#### What this task involves:
Within the records below is a range that opens at the line with "[66,1223,227,1240] Duplicar información" and closes at the line with "(209, 1428) none". Return that range word for word, both ends included, and only that range.

#### Information provided:
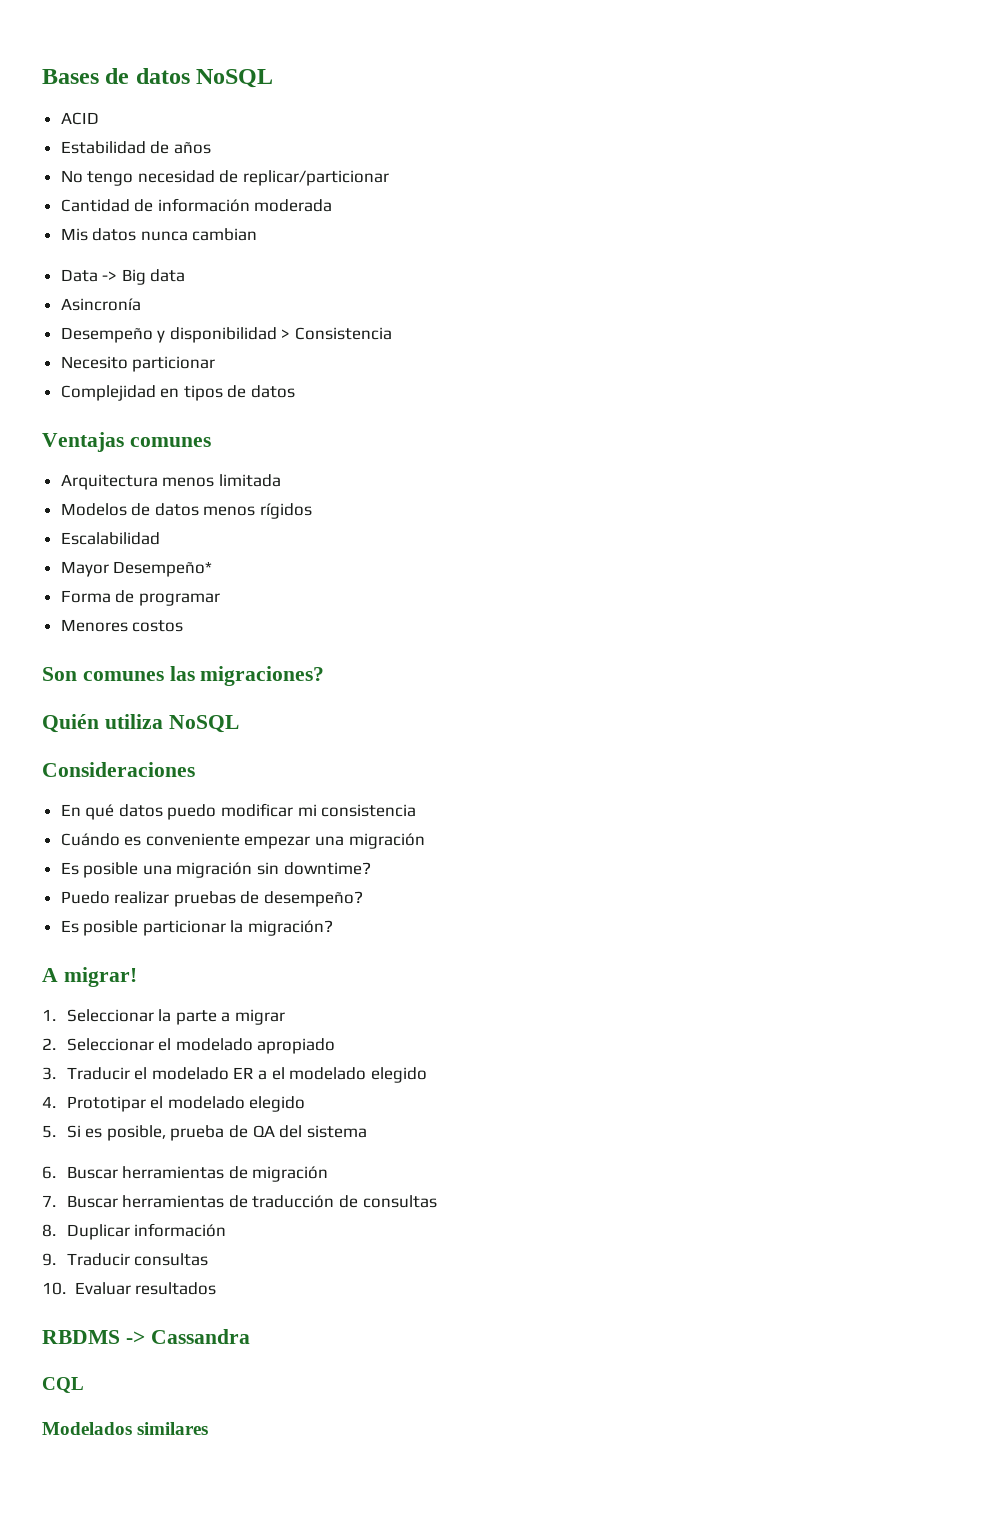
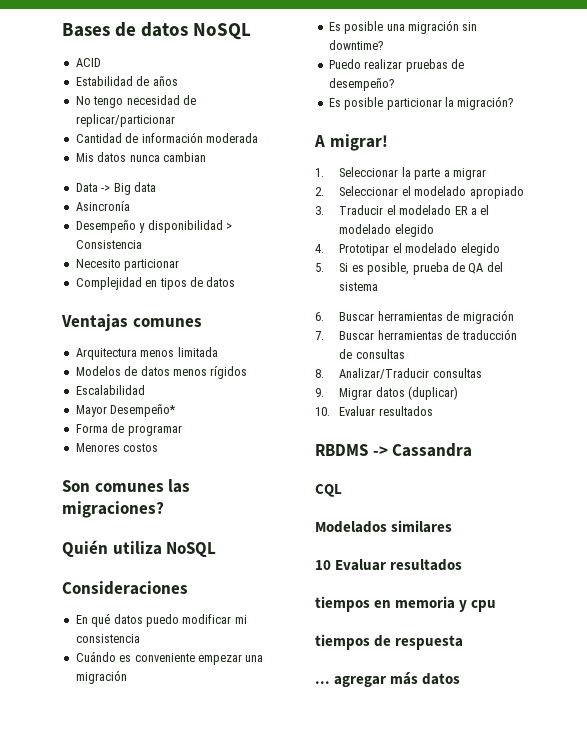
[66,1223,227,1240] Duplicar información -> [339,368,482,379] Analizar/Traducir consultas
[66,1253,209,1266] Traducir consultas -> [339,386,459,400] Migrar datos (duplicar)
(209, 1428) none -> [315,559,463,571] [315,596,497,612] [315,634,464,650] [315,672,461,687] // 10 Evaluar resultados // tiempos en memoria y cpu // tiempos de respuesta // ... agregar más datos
* * *
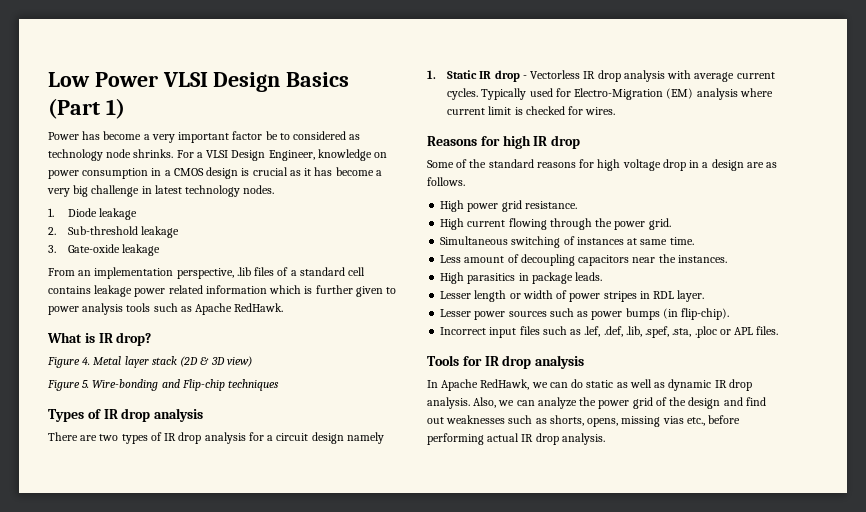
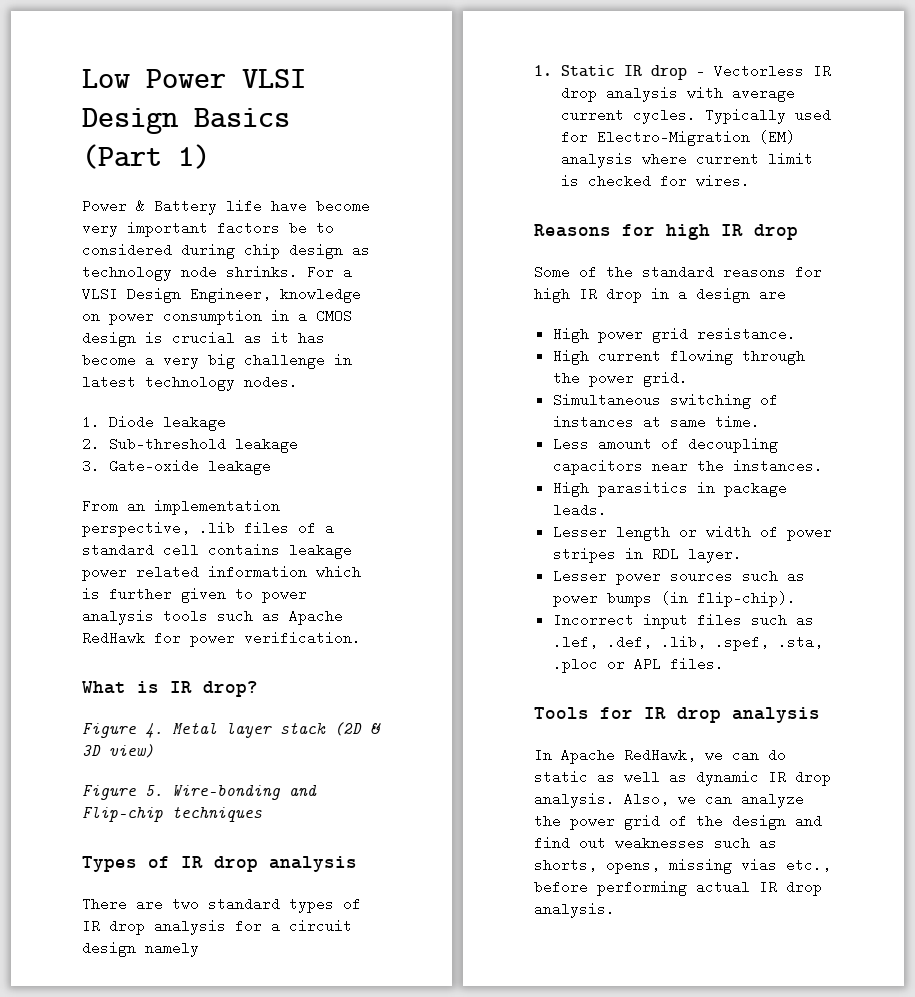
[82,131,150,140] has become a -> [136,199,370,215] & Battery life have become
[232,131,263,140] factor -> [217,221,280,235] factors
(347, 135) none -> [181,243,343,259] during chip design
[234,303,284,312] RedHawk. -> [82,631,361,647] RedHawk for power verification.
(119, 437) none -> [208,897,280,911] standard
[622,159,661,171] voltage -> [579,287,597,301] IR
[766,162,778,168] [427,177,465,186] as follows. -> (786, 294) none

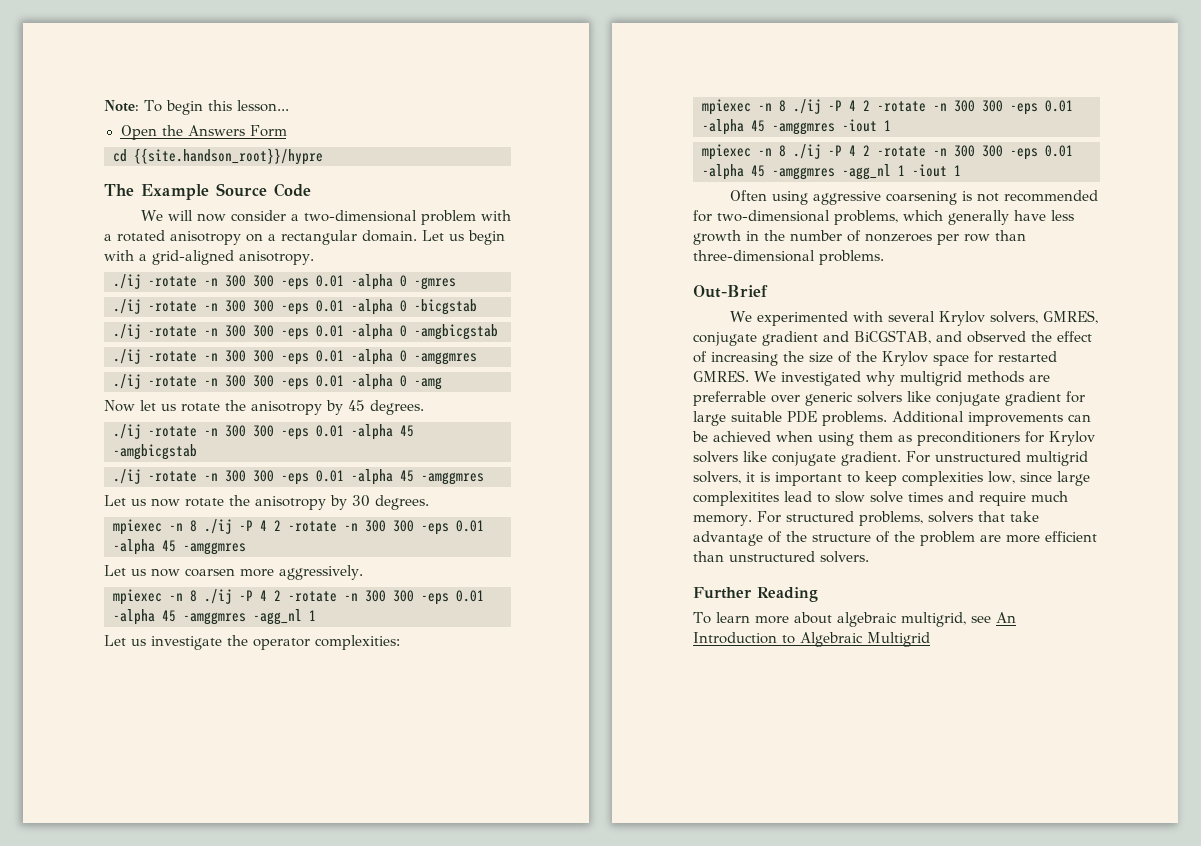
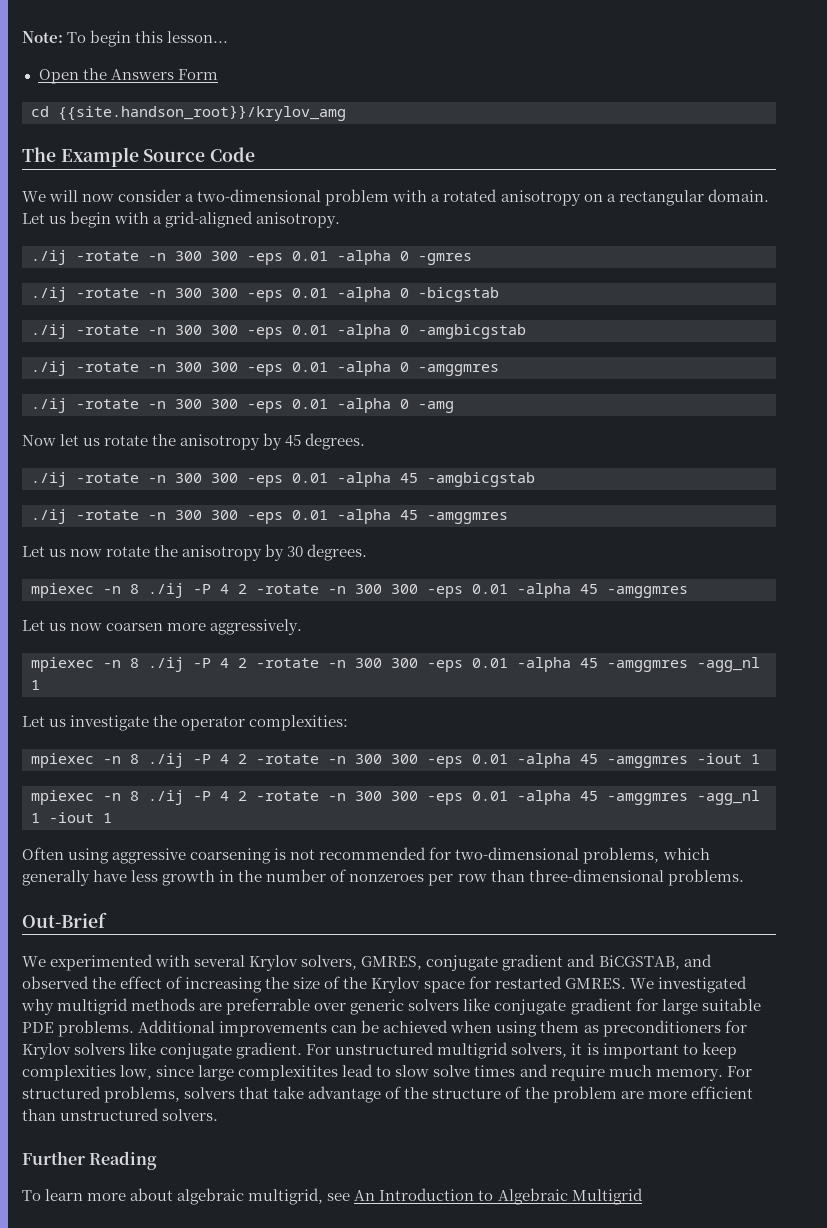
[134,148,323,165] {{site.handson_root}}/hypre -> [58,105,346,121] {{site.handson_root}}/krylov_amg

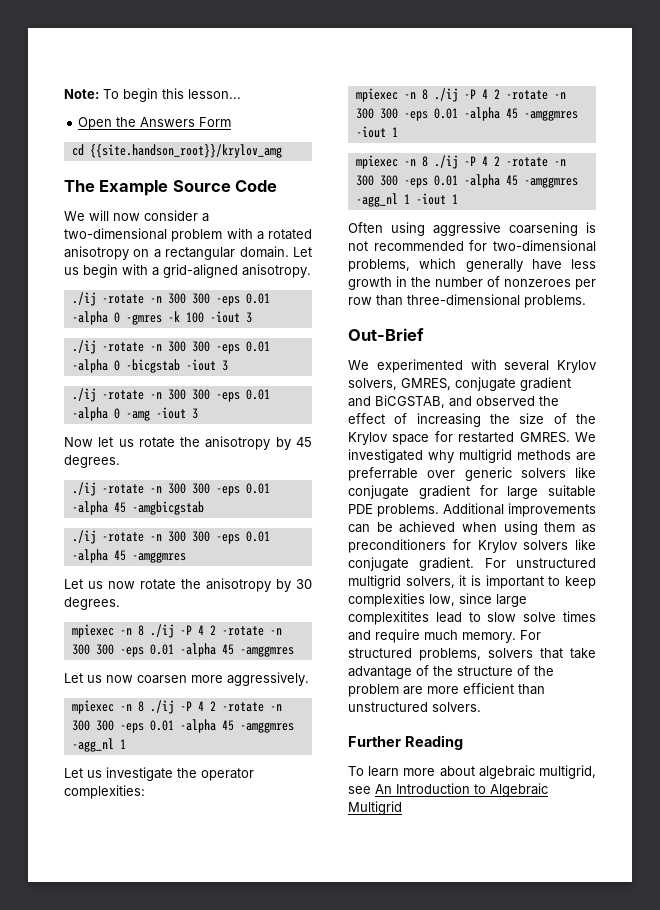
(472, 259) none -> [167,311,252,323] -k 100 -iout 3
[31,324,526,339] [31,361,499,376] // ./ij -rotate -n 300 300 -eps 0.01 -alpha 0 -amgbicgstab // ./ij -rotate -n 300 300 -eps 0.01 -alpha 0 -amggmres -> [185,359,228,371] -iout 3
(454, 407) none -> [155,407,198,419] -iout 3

#### Exercise response:
[66,1223,227,1240] Duplicar información -> [339,368,482,379] Analizar/Traducir consultas
[66,1253,209,1266] Traducir consultas -> [339,386,459,400] Migrar datos (duplicar)
(209, 1428) none -> [315,559,463,571] [315,596,497,612] [315,634,464,650] [315,672,461,687] // 10 Evaluar resultados // tiempos en memoria y cpu // tiempos de respuesta // ... agregar más datos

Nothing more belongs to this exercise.